All lines that hold the string "worth" should be copied. Find them in the listing below.

__________________________________________________

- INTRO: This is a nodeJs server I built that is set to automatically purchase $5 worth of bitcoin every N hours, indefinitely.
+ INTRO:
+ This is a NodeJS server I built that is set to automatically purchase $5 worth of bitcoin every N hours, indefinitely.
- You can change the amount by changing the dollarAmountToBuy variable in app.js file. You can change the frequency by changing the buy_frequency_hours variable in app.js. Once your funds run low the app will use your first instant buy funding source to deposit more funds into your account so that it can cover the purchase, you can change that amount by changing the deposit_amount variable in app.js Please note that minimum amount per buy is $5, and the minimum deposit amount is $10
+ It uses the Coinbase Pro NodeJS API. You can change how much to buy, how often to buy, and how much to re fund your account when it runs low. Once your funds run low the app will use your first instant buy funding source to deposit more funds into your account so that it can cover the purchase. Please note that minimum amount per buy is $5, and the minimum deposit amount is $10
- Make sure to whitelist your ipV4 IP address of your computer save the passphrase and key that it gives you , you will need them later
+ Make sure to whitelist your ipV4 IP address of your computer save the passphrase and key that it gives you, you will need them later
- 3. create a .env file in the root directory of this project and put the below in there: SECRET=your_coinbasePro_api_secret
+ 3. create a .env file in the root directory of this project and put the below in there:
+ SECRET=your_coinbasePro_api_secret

__________________________________________________

Expected output:
- INTRO: This is a nodeJs server I built that is set to automatically purchase $5 worth of bitcoin every N hours, indefinitely.
+ This is a NodeJS server I built that is set to automatically purchase $5 worth of bitcoin every N hours, indefinitely.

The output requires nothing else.